━━━━━ Provided records

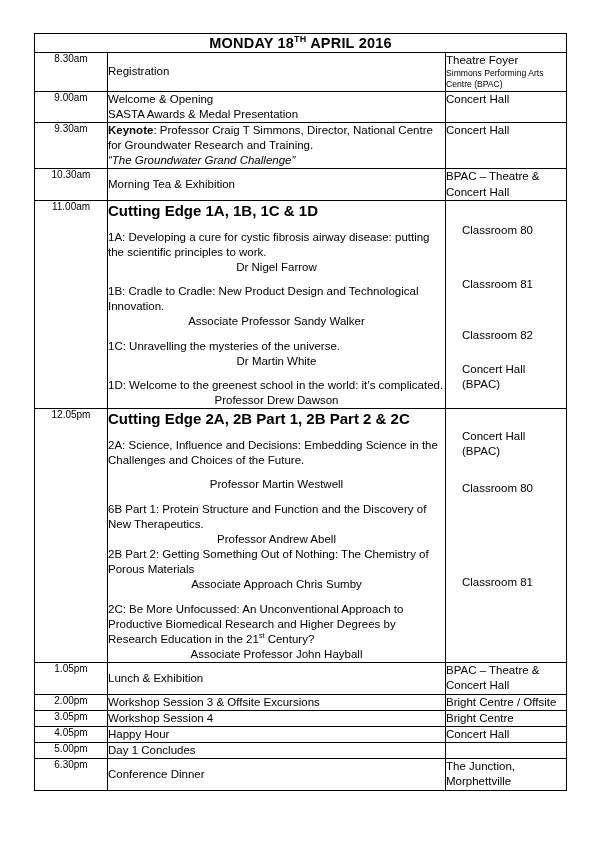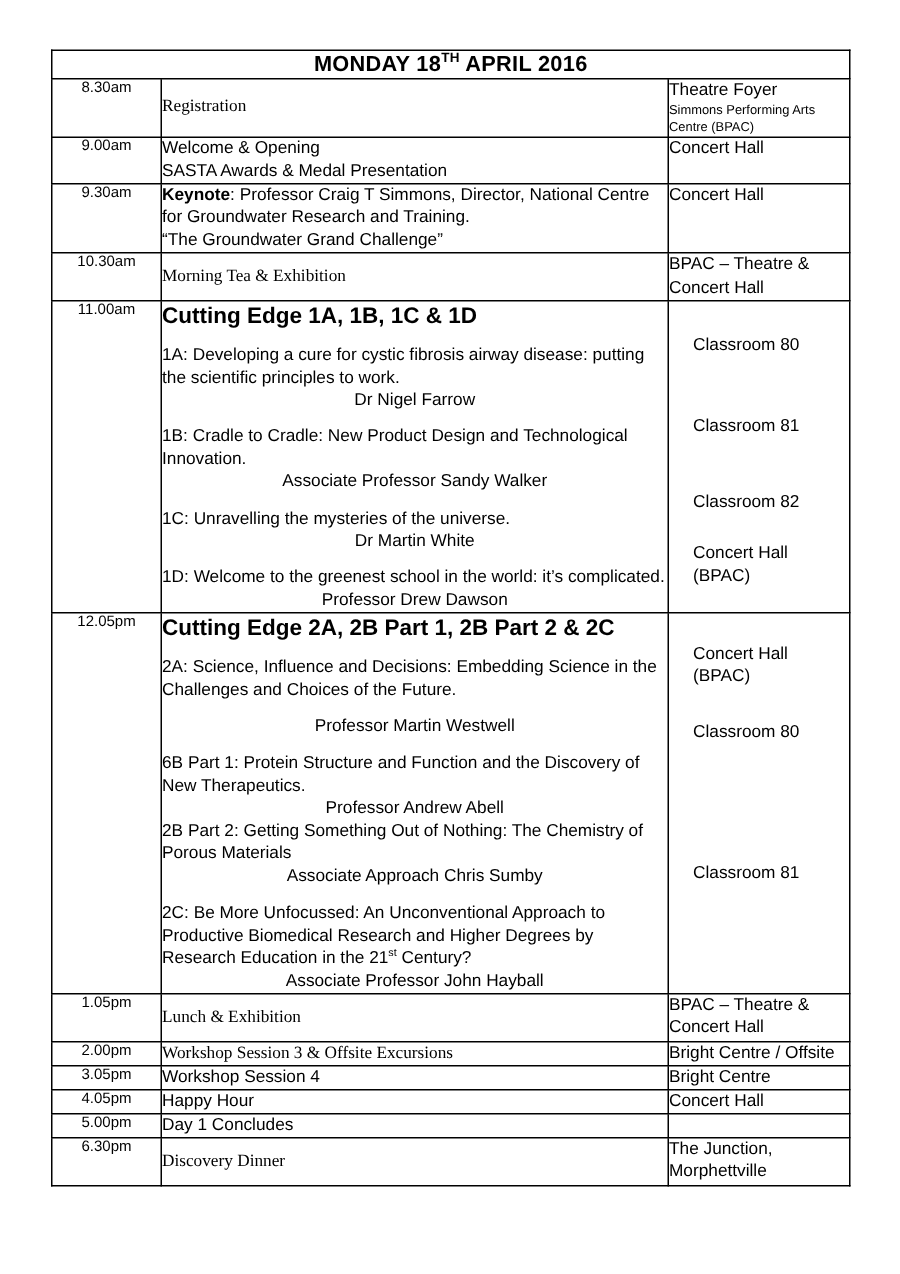--- a/index.html
+++ b/index.html
@@ -68,7 +68,7 @@
     line-height: 1.32;
     padding: 3px 3px 4px 6px;
   }
-  td.desc-cell.mid  { vertical-align: middle; font-family: Liberation Serif, serif; }
+  td.desc-cell.mid  { vertical-align: middle; }
 
   .sub {
     font-size: 8.6px;

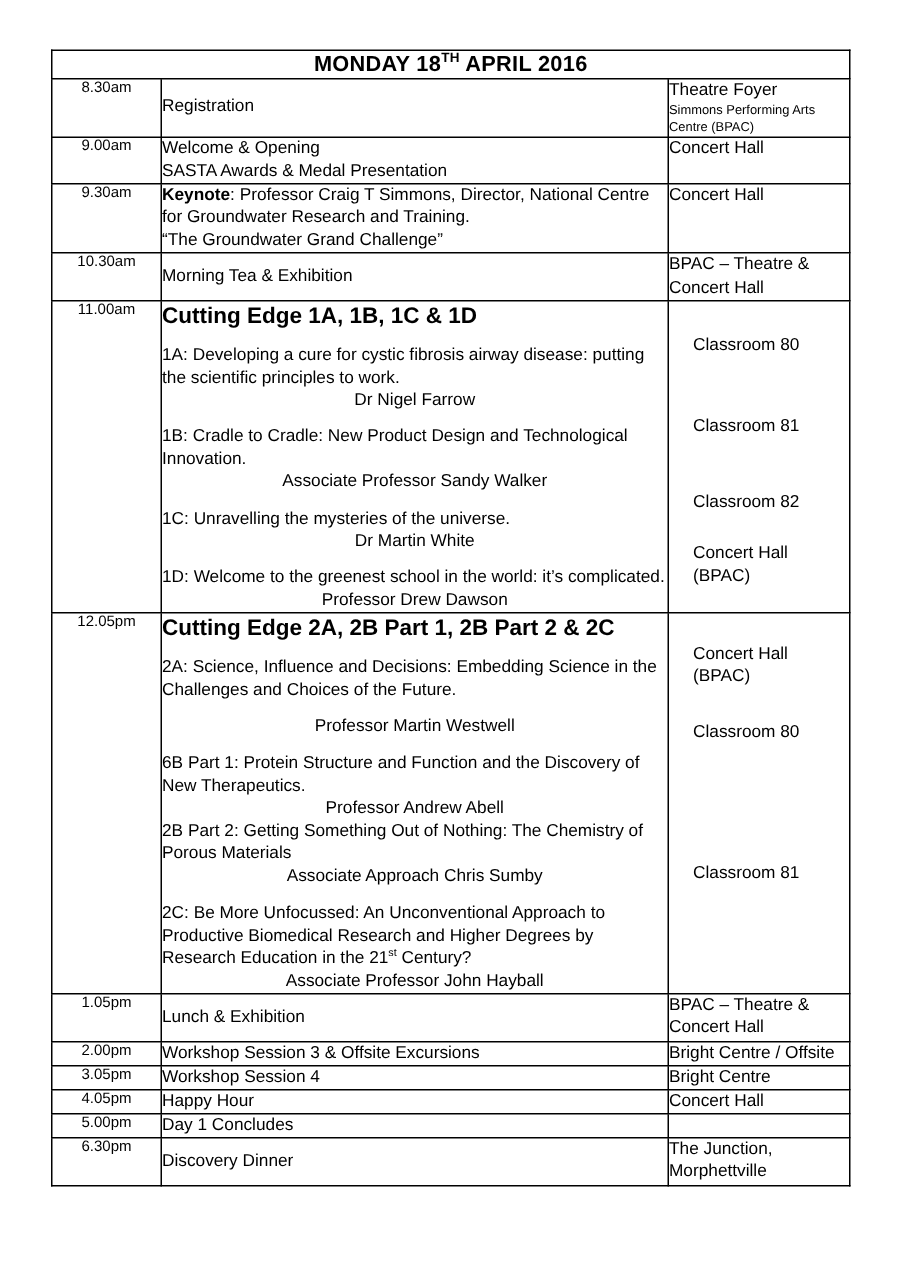--- a/index.html
+++ b/index.html
@@ -76,7 +76,7 @@
     display: block;
   }
   .bold { font-weight: bold; }
-  .ital { }
+  .ital { font-style: italic; }
 
   
   .blk-head {

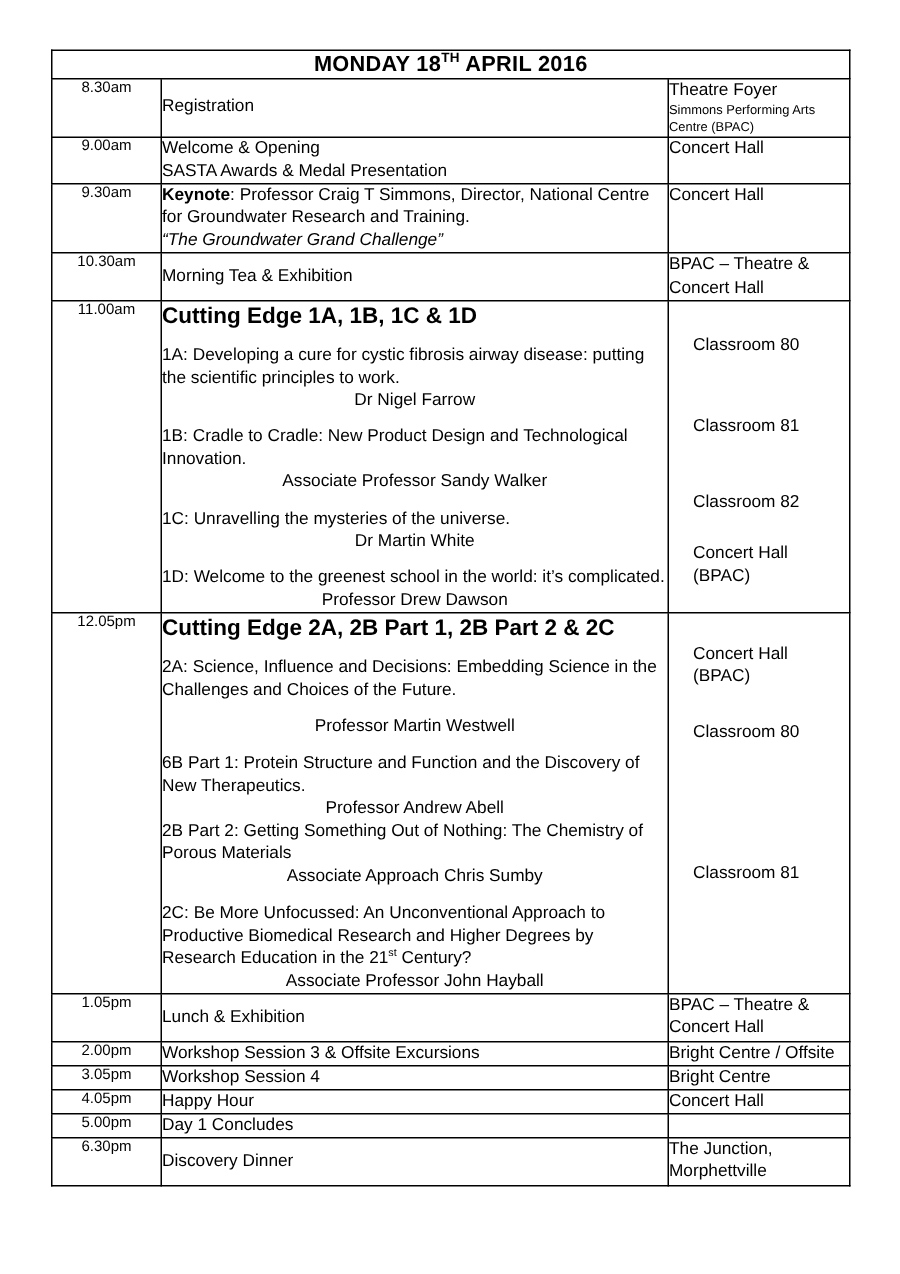--- a/index.html
+++ b/index.html
@@ -260,7 +260,7 @@
 
       <tr>
         <td class="time-cell">6.30pm</td>
-        <td class="desc-cell mid">Discovery Dinner</td>
+        <td class="desc-cell mid">Conference Dinner</td>
         <td class="venue-cell">The Junction, Morphettville</td>
       </tr>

━━━━━━━━━━

### [Required action]
Without any pictures, output exactly the lines from the start of the material through the line that contains "-76,7 +76,7 @@", and only those.

### [Response for this exercise]
--- a/index.html
+++ b/index.html
@@ -68,7 +68,7 @@
     line-height: 1.32;
     padding: 3px 3px 4px 6px;
   }
-  td.desc-cell.mid  { vertical-align: middle; font-family: Liberation Serif, serif; }
+  td.desc-cell.mid  { vertical-align: middle; }
 
   .sub {
     font-size: 8.6px;

--- a/index.html
+++ b/index.html
@@ -76,7 +76,7 @@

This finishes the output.